Donc, que ce soit pour des raisons matérielles, par peur des représailles, par crainte de la Covid-19 ou bien parce qu’ils adhèrent à des valeurs légitimant les violences à l’encontre des femmes, les familles et les voisins peuvent refuser d’accueillir la femme en situation de violence et/ou ses enfants, l’encourageant à rester avec un époux violent, lui refusant la possibilité de quitter le foyer violent ou en la culpabilisant de faire incarcérer son agresseur.
La réponse des pouvoirs publics aux violences faites aux femmes
Cependant, les dispositifs juridiques et institutionnels se sont, petit à petit, adaptés aux mesures de l’état d’urgence, donnant lieu à une amélioration progressive des services, du 20 mars au 30 mai 2020, à savoir :
- Au niveau du Ministère public, 95 numéros téléphoniques et adresses électroniques ont été mis à disposition des femmes en situation de violence, pendant le confinement, pour porter plainte.

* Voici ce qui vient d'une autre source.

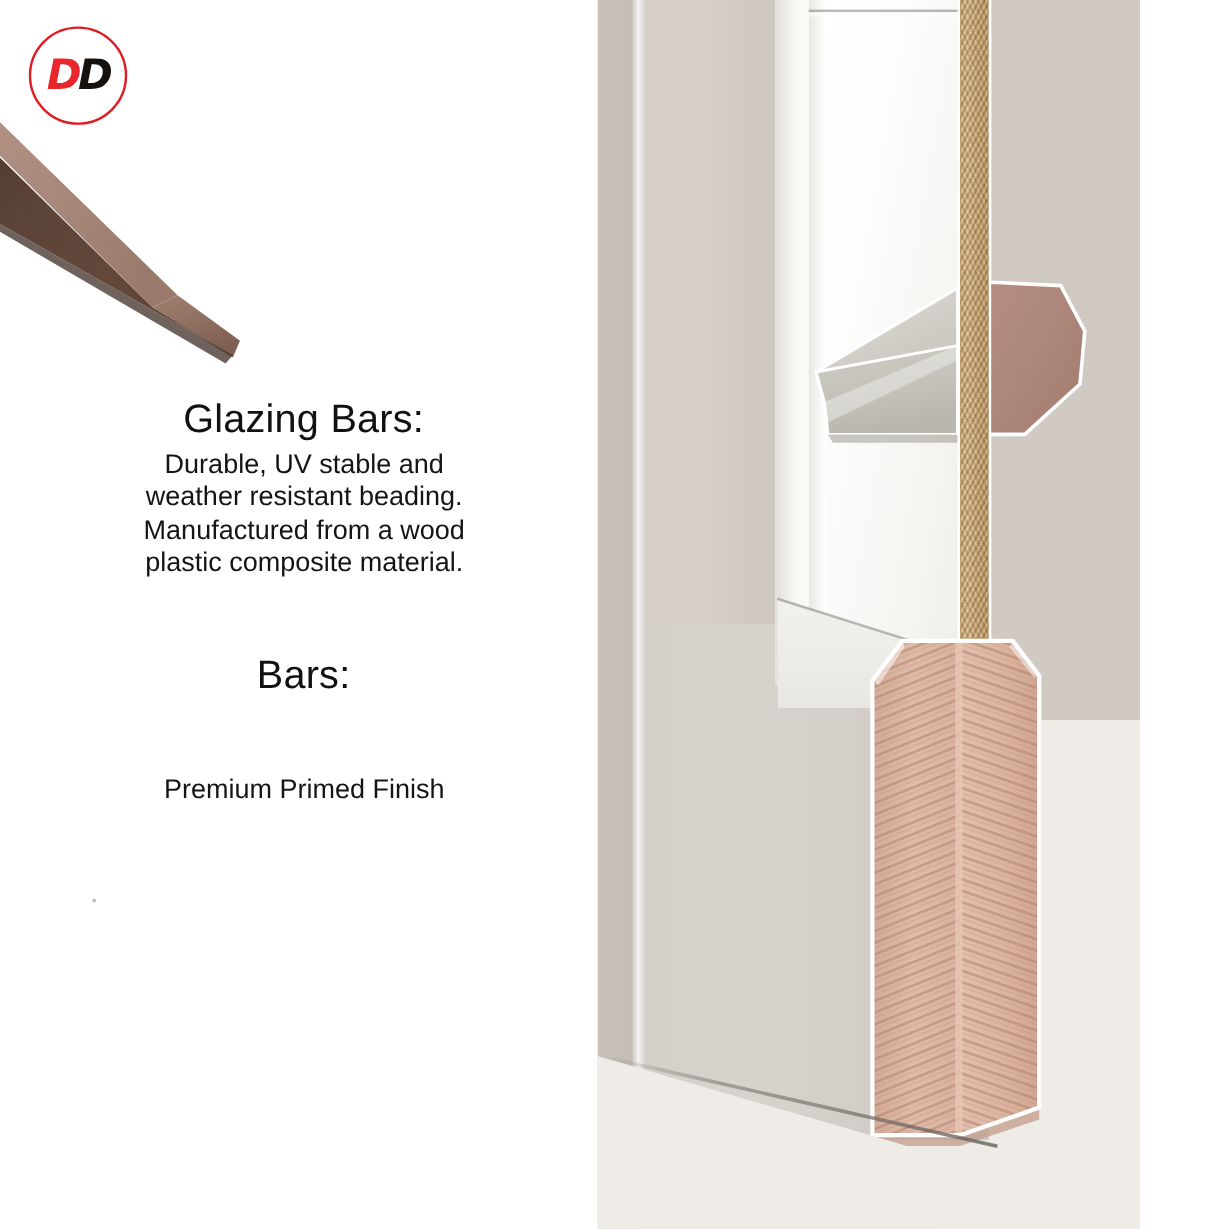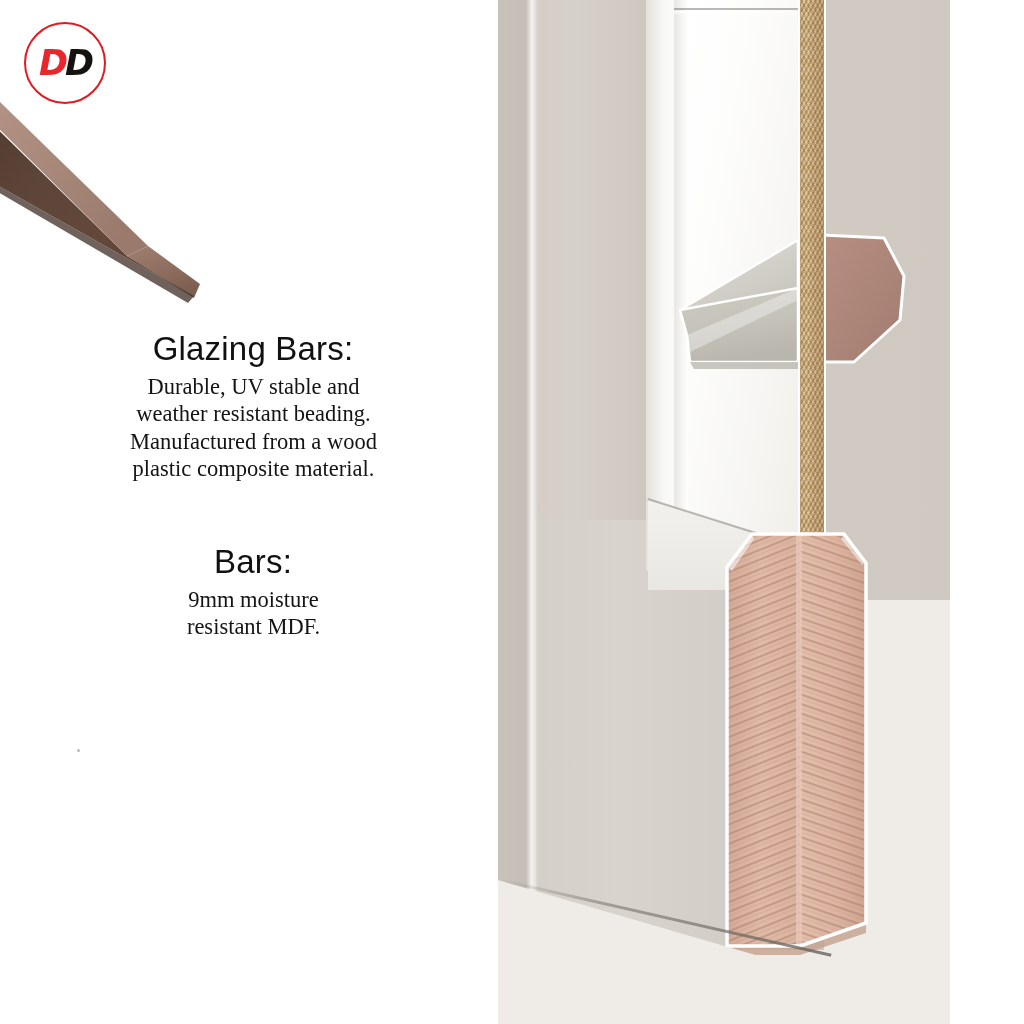"Durable, UV stable and" .blk-body { font-family: Liberation Serif, serif -> Liberation Sans, sans-serif }
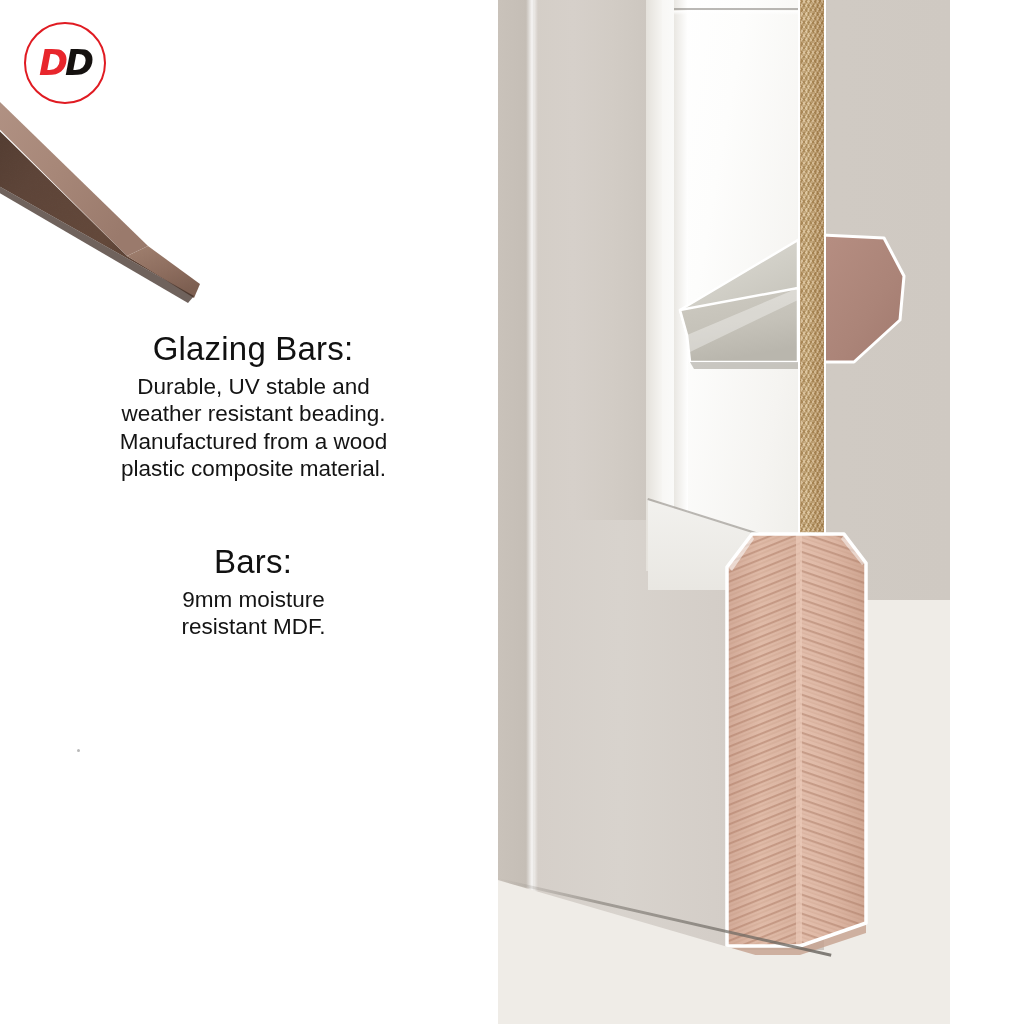"9mm moisture" p.blk-body { html: <p>9mm moisture resistant MDF.</p> -> none }
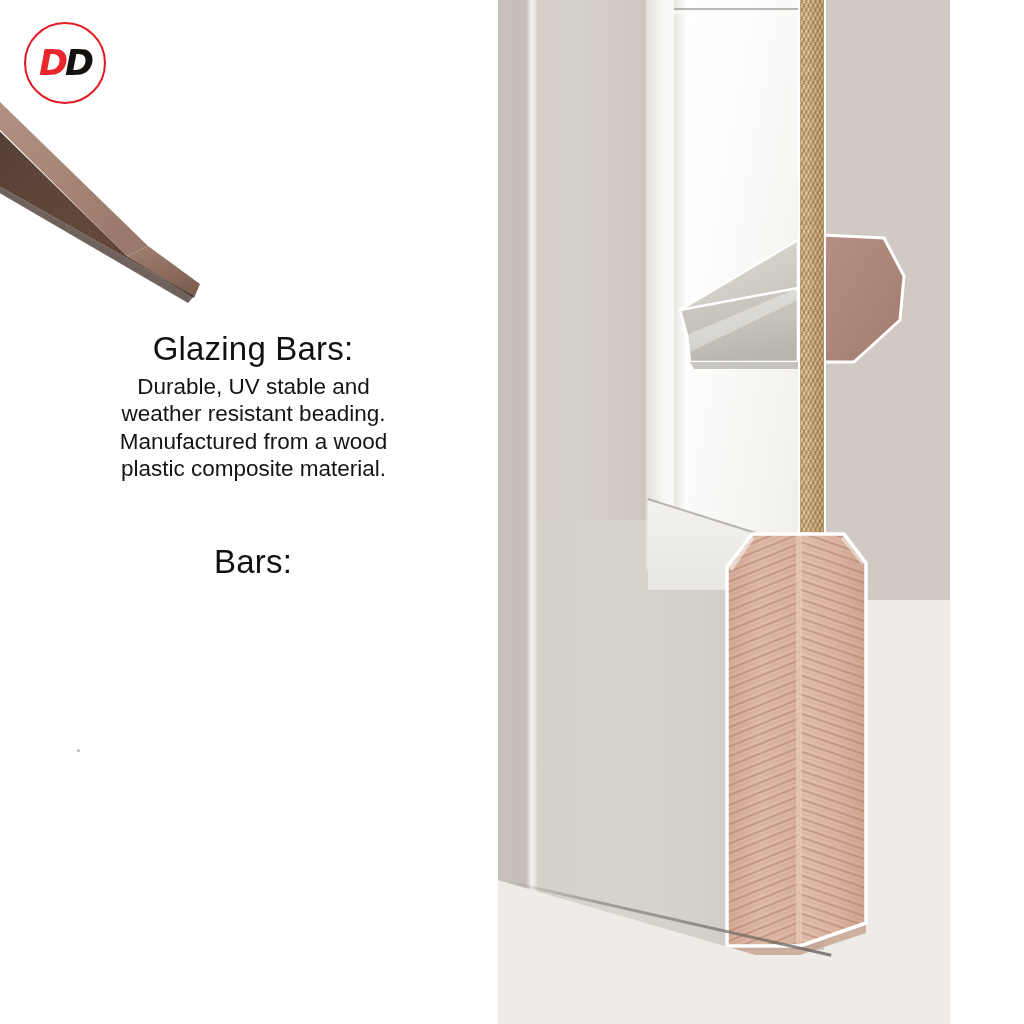"Premium Primed Finish" p.blk-body { html: none -> <p>Premium Primed Finish</p> }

Le compte de la Présidence du Ministère public ainsi que les comptes électroniques des parquets des différentes juridictions du Royaume ont été communiqués sur le site officiel de la Présidence du Ministère public.
- En complément, certains parquets généraux ont mis en place une plateforme spéciale de prise en charge des femmes en situation de violence.
- L’animation de la plateforme « Kolona Maak » par des écoutantes et organisation d’une vaste campagne de communication médiatique, s’appuyant sur des spots publicitaires, relayés par des personnalités publiques, des influenceurs, des acteurs et des journalistes. Cette plateforme, lancée en partenariat avec des institutions publiques, fonctionne comme interface de coordination en informant les services compétents des cas de violences contre les femmes qui lui sont rapportés.
- Le Ministère de la Solidarité, du Développement social, de l’Egalité et de la Famille a fait part de la création de 63 centres d’hébergement et de prise en charge des femmes victimes de violence, et mis en place des lignes d’écoute tenues par des assistantes sociales et des professionnels en psychologie et médiation familiale.
Toutefois, la propagation de la nouvelle des fermetures de tribunaux et de la réduction des services d’accueil des institutions publiques (hôpitaux, commissariats, gendarmerie) a fortement inquiété les femmes en situation de violence, en raison de l’impunité potentielle de leurs agresseurs, liée à l’impossibilité de constituer des preuves (obtention de certificats médicaux, possibilité de porter plainte, absence de témoins, etc.).
Notons que l’enquête nationale sur les violences faites aux femmes réalisées par le HCP en 2019 a révélé qu’au Maroc, 57% des femmes ont fait face à au moins une forme de violence au cours de l’année précédente.